En plus des élections municipales, Saint-Augustin-de-Desmaures tiendra dimanche un référendum pour des résidents du secteur du Lac, qui approuveront ou non un règlement d’emprunt de 2 125 000 $ pour un réseau d’aqueducs et d’égouts.

Le référendum se fera sur un bulletin de vote différent et dans une salle à part du scrutin pour l’élection du maire et des conseillers. 

La question en sera, «Approuvez-vous le règlement #2017-526 décrétant un emprunt de 2 125 000 $ pour prolonger le réseau d’aqueducs dans le chemin de la Butte et pour prolonger le réseau d’égouts dans la route Tessier et le chemin de la Butte?»

Seuls les quelque 125 résidents du territoire concerné pourront voter. Mais déjà, le dossier fait beaucoup jaser et a pris une tournure politique.

Candidate opposée au conseiller sortant Raynald Brulotte dans le district du Lac et critique du maire Sylvain Juneau, Colette Tardif est l’une de celles qui ont signé le registre pour demander un référendum et elle est opposée au règlement.

Subvention

«Comprenons-nous: tout le monde est pour le réseau d’aqueducs et d’égouts, mais nous demandons cependant qu’on refasse le règlement en le rendant conditionnel à une subvention de la phase 2 du Fonds pour l’eau potable et le traitement des eaux usées [FEPTEU]», a expliqué Mme Tardif en entrevue avec Le Soleil.

La candidate déplore aussi la taxe de secteur de 3500$ que devront payer pendant 20 ans les résidents du chemin de la Butte, un montant qui est de 1650$ pour les résidents de la route Tessier. Cette taxe aurait pu, selon elle, être évitée si une demande avait été faite pour la première phase du FEPTEU.

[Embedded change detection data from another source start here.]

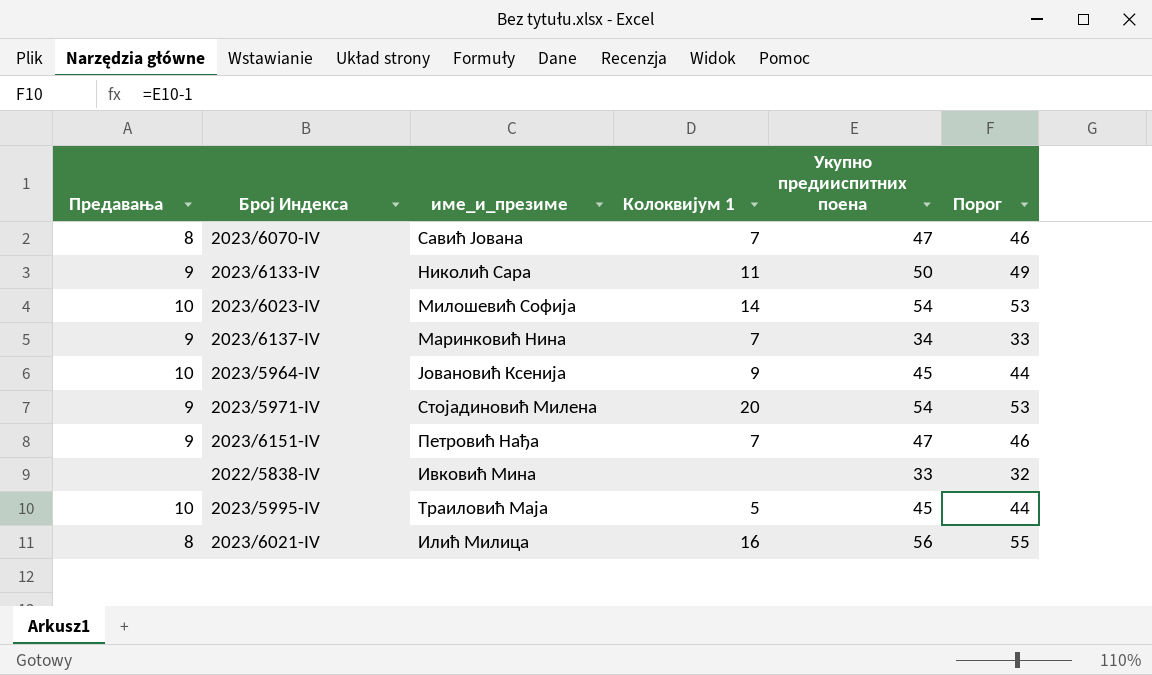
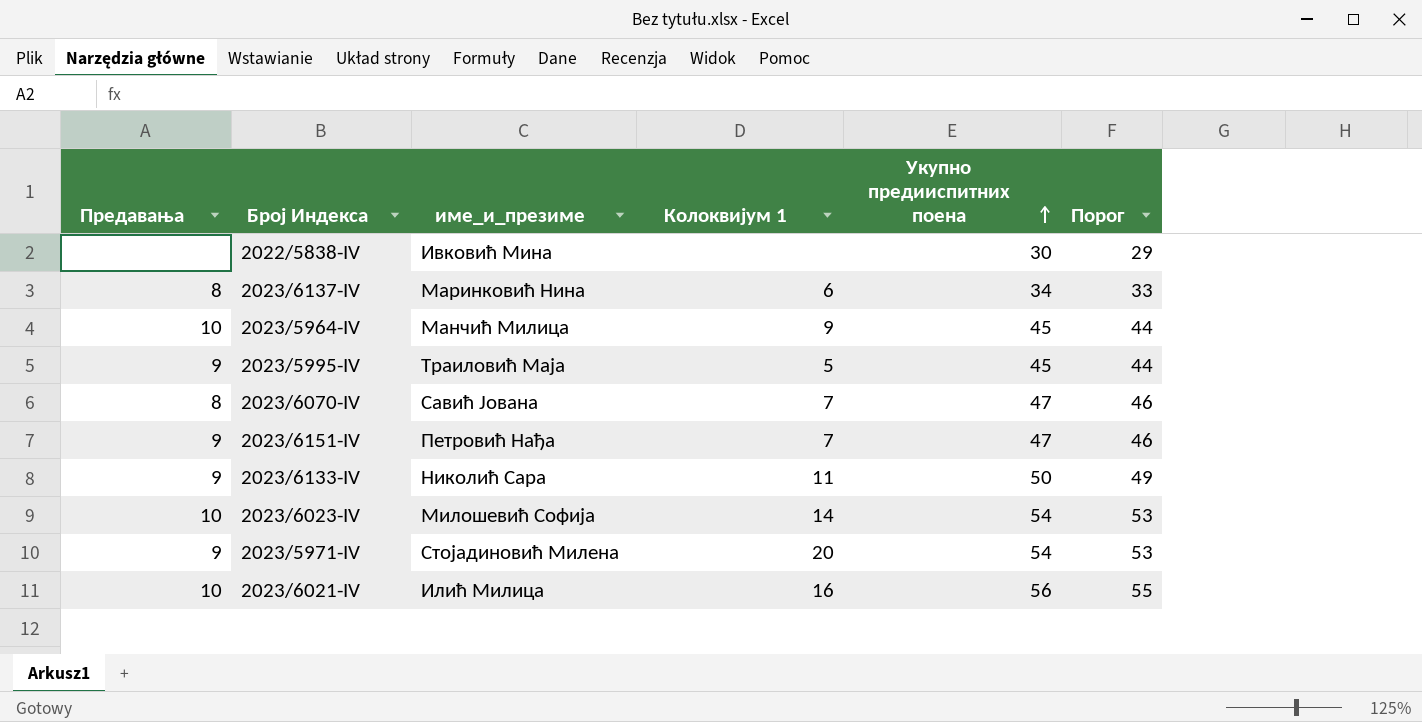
row order: none -> Укупно предииспитних поена ascending
2022/5838-IV | Укупно предииспитних поена: 33 -> 30
2022/5838-IV | Порог: 32 -> 29
2023/6137-IV | Предавања: 9 -> 8
2023/6137-IV | Колоквијум 1: 7 -> 6
2023/5964-IV | име_и_презиме: Јовановић Ксенија -> Манчић Милица
2023/5995-IV | Предавања: 10 -> 9
2023/6021-IV | Предавања: 8 -> 10

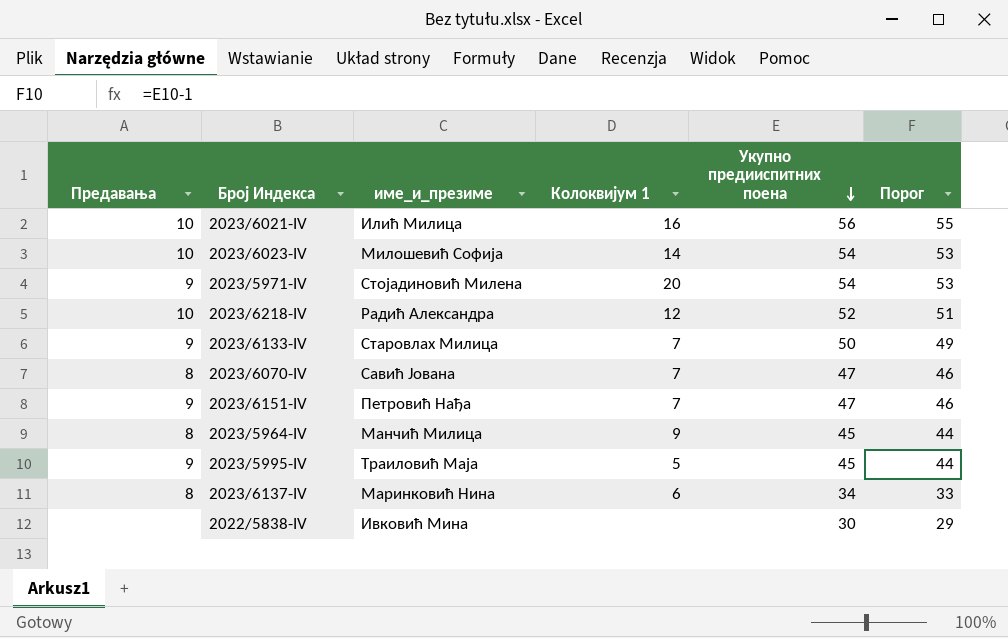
row order: Укупно предииспитних поена ascending -> Укупно предииспитних поена descending
row 2023/6218-IV: none -> 10 | Радић Александра | 12 | 52 | 51
2023/6133-IV | име_и_презиме: Николић Сара -> Старовлах Милица
2023/6133-IV | Колоквијум 1: 11 -> 7
2023/5964-IV | Предавања: 10 -> 8

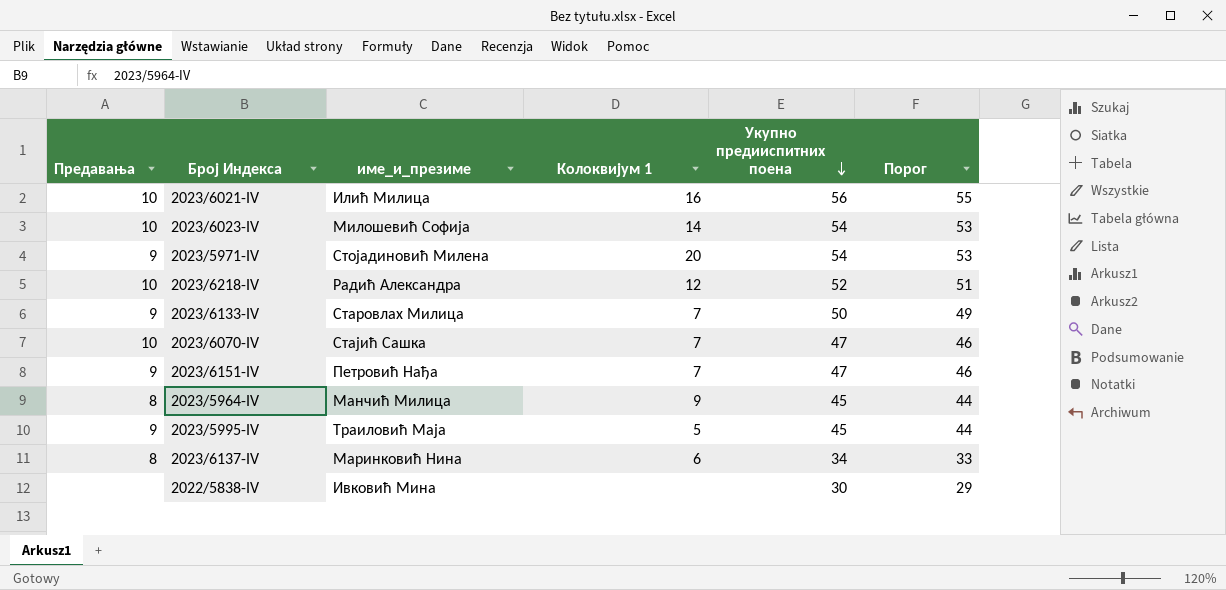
2023/6070-IV | Предавања: 8 -> 10
2023/6070-IV | име_и_презиме: Савић Јована -> Стајић Сашка

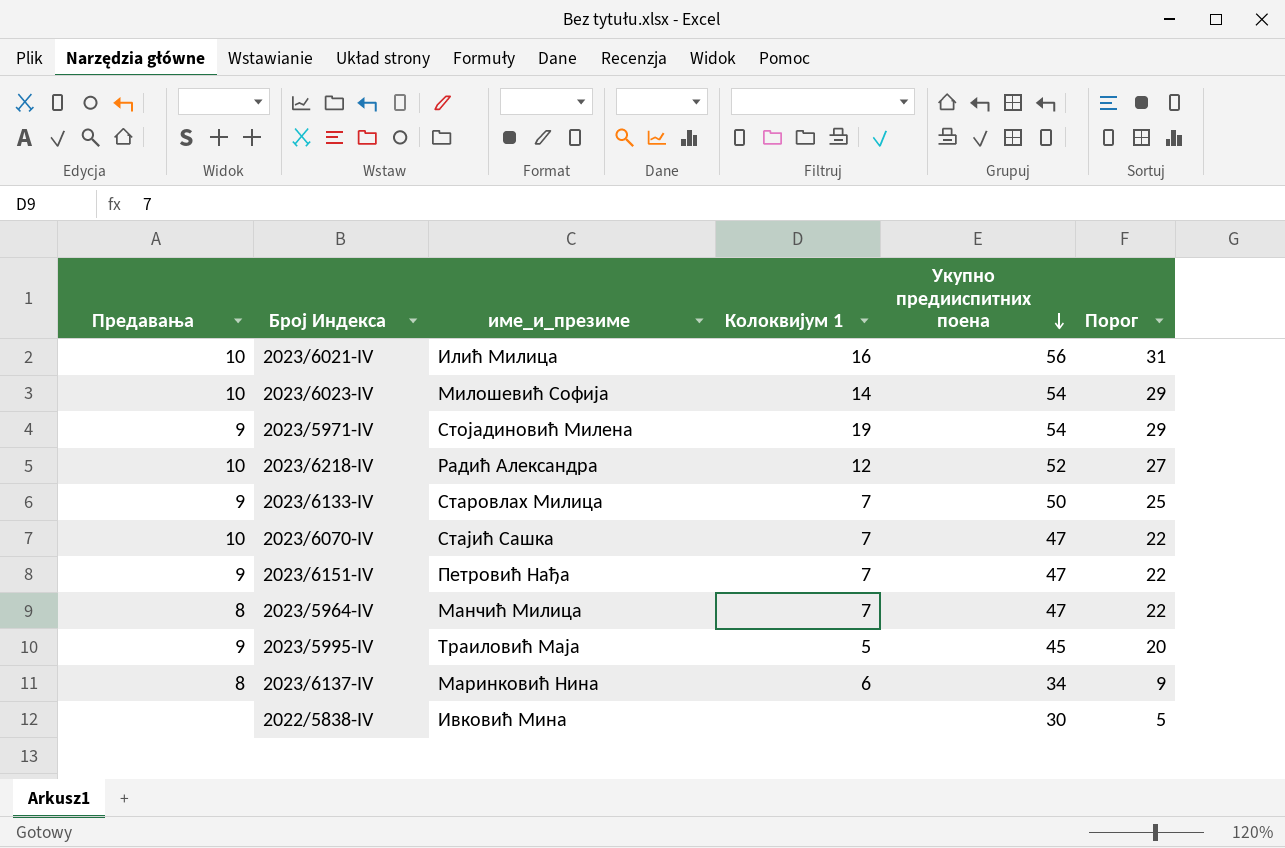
column Порог | formula: [Укупно предииспитних поена] - 1 -> [Укупно предииспитних поена] - 25
2023/5971-IV | Колоквијум 1: 20 -> 19
2023/5964-IV | Колоквијум 1: 9 -> 7
2023/5964-IV | Укупно предииспитних поена: 45 -> 47

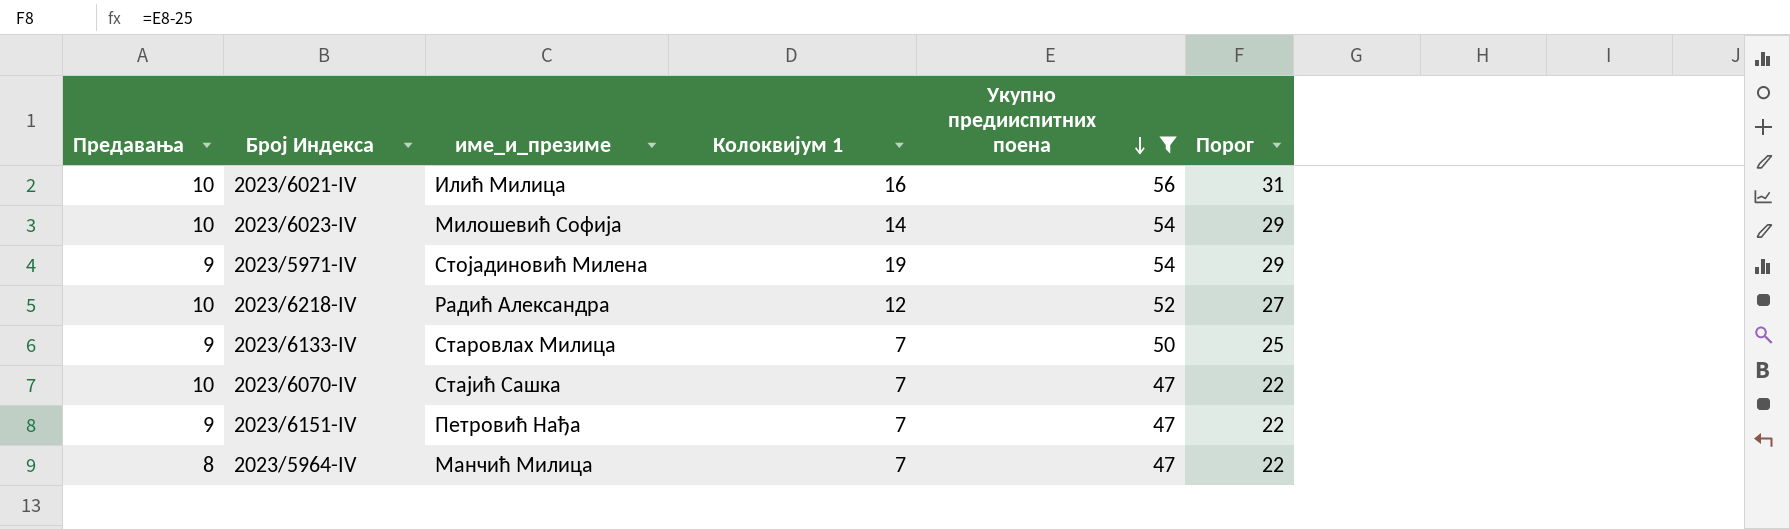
filter: none -> Укупно предииспитних поена >= 47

Dans le camp adverse, Bertrand Juneau, oncle du maire Sylvain Juneau, dirige le comité du «Oui». Il rappelle qu’il sera toujours possible de faire une demande de subvention, et d’ainsi éliminer ou diminuer les taxes de secteur, une fois le règlement adopté. «Les travaux ne débuteront pas avant 2018, probablement à l’automne. Soyez assurés que nous talonnerons le nouveau conseil pour qu’il demande une subvention», a déclaré M. Juneau.

L’homme rappelle que des résidents du secteur sont aux prises avec de sérieuses difficultés. «Au moins 18 citoyens doivent installer une fosse septique avec les nouvelles normes, ce qui représente une dépense de 25 000 $. Je connais aussi un couple qui a quatre enfants et qui ne fait qu’un lavage par jour, car son champ d’épuration n’absorbe pas plus. Il y a des problèmes sérieux au quotidien», souligne-t-il.